Stamp out the duty on shares
I can’t help but feel that the debate on stamp duty on shares has slightly missed the point
I can’t help but feel that the debate on stamp duty on shares has slightly missed the point
Up to now calls to scrap the tax have centred around arguments that the duty
puts stock markets at a disadvantage to private equity groups, who receive
generous interest relief tax breaks.
This is a fair enough point, but for me the real question is whether the tax
on shares is actually targeting the ‘stakeholders’ it is meant to.
Prime minister-in-waiting Gordon Brown and the Treasury (who net around £3bn
annually from the tax, by the way) have always sold the duty as a City tax. A
tax targeted at wealthy hedge funds and brokerages who can afford the extra cost
anyway.
But how many of these hedge funds and brokerages actually pay their 0.5% of
every share trade to the taxman? Not many I suspect.
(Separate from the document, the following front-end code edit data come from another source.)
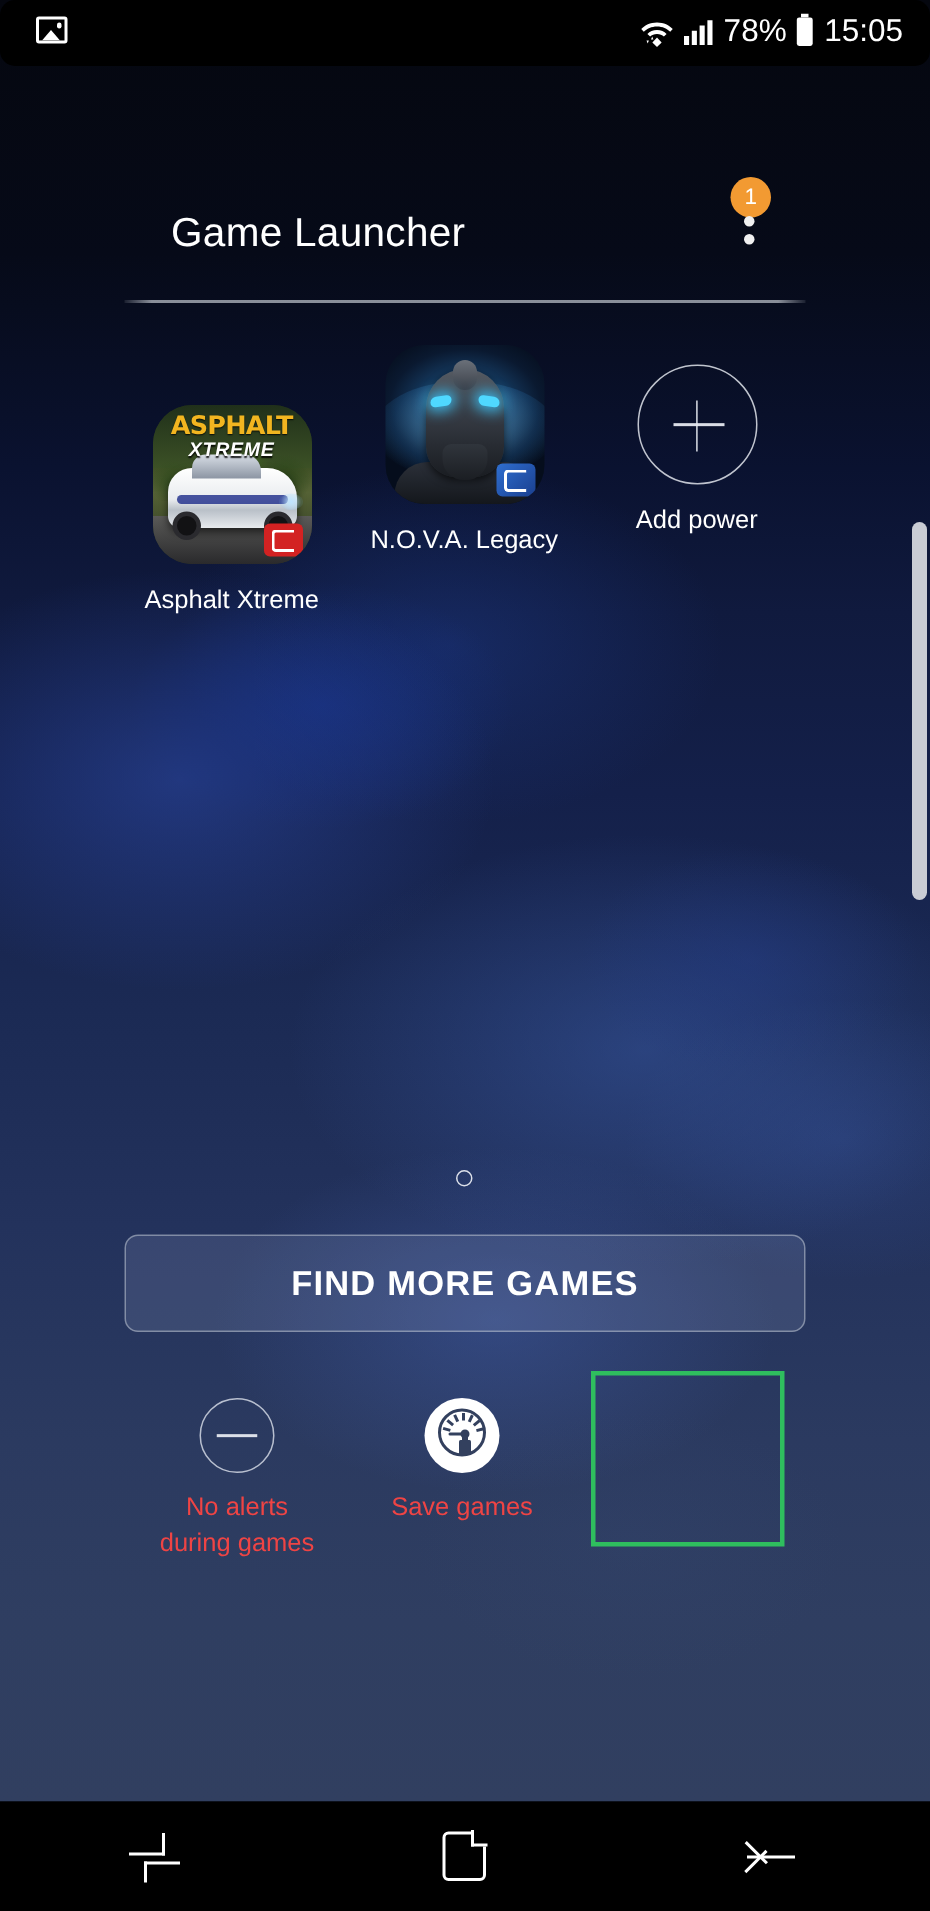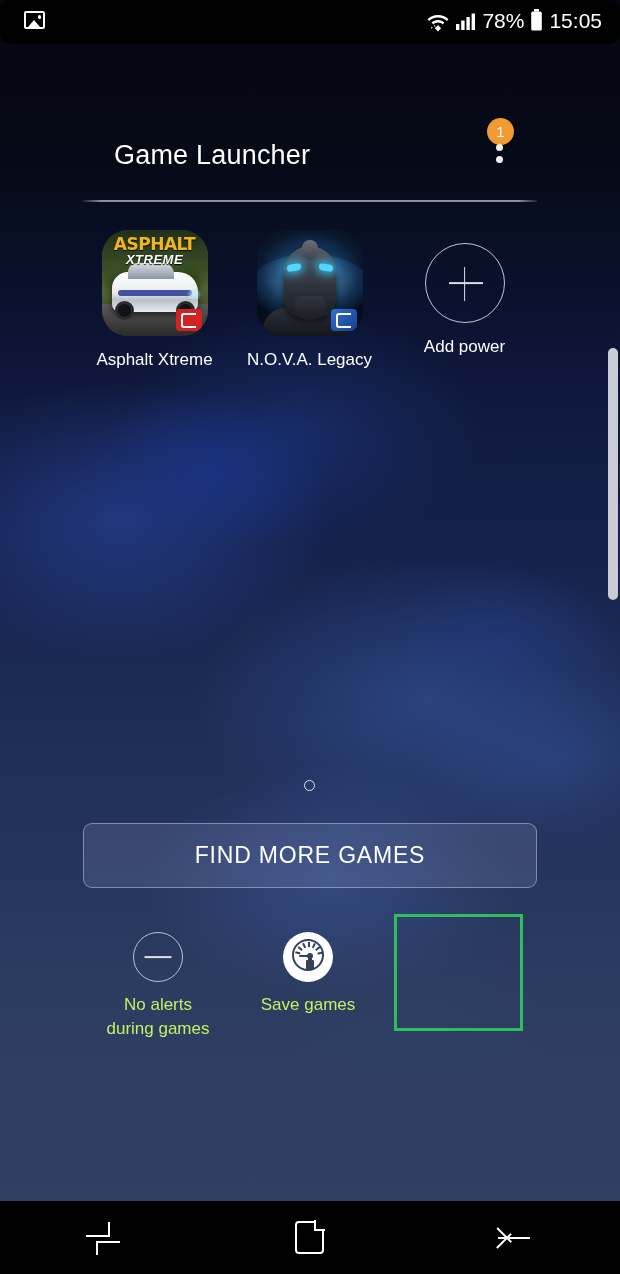"ASPHALT" .icon-asphalt { margin-top: none -> 40px }
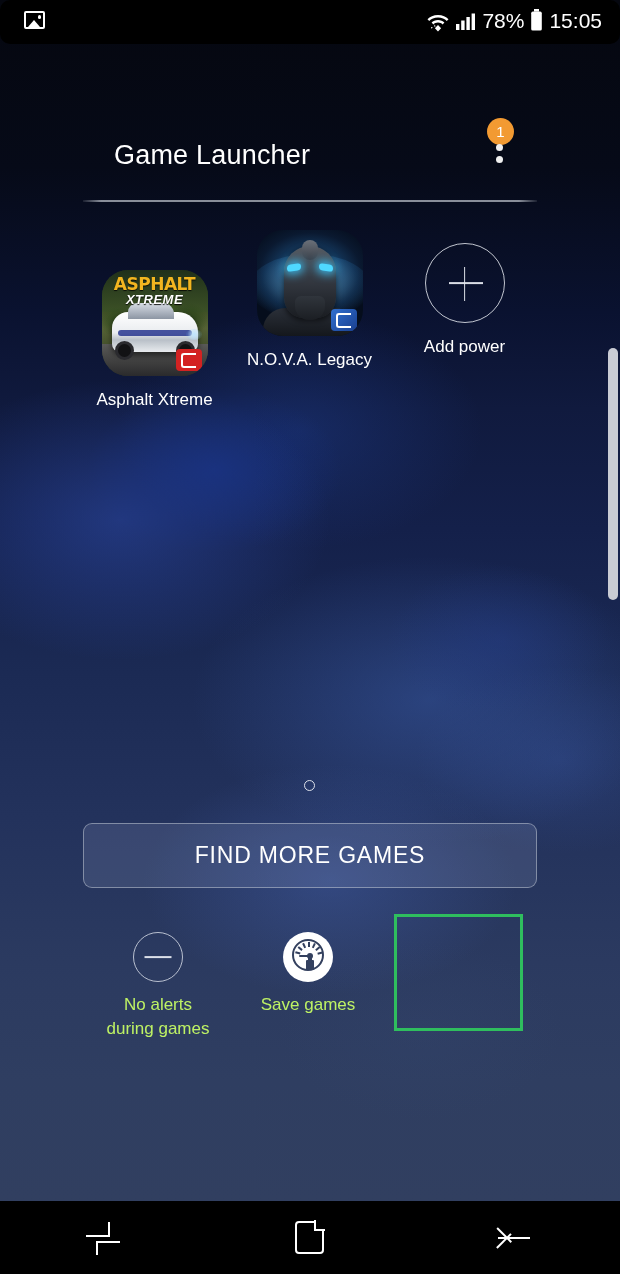"FIND MORE GAMES" .find-btn { font-weight: normal -> bold }
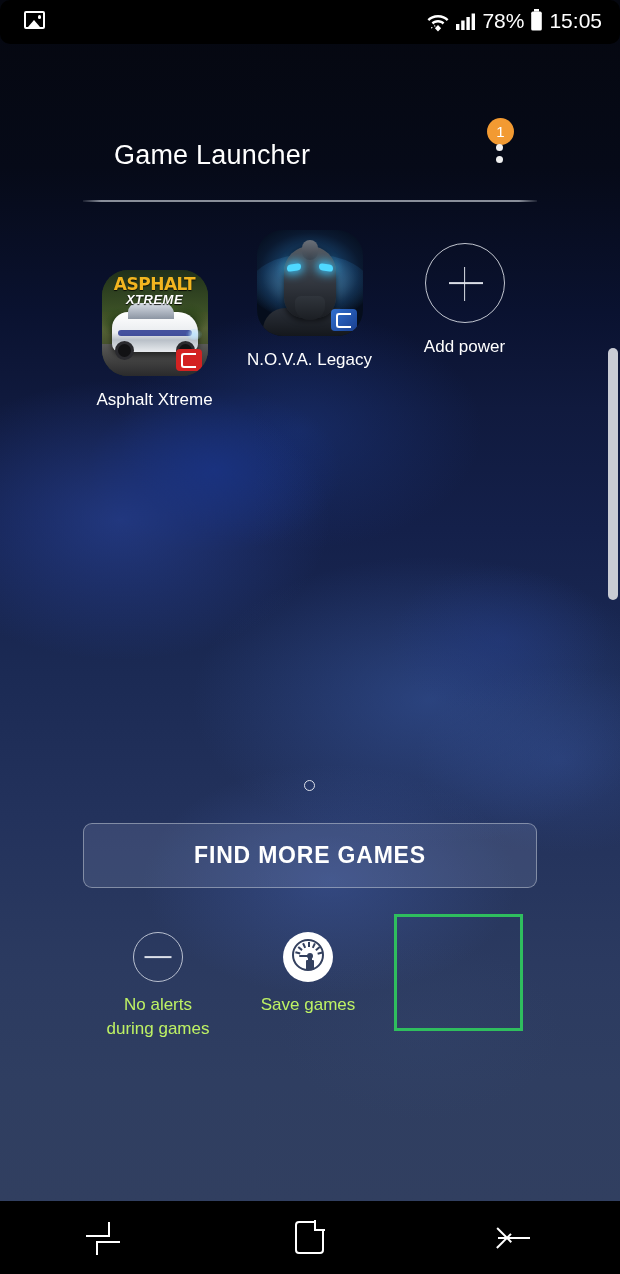"No alerts" .opt-label { color: #bef264 -> #ef4444 }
Hedge funds and the like can easily avoid the tax altogether by using
contracts for difference and other financial instruments to trade stocks without
paying a penny in stamp duty.
So who does that leave to pick up the tab for the £3bn every year? Probably
you and me.
Private investors without access to, or knowledge of, the heady world of CFDs
are stuck paying stamp duty every time they make a trade, while long-only
pension funds, who actually own and trade shares, are stuck in a similar
predicament.
The real issue the Treasury needs to wake up to is that stamp duty on shares,
its self-proclaimed tax on the City, is anything but that. It is a tax on the
ordinary man on the street.
Forget private equity or boosting British business. If there is a reason to
scrap the tax, this is the most compelling.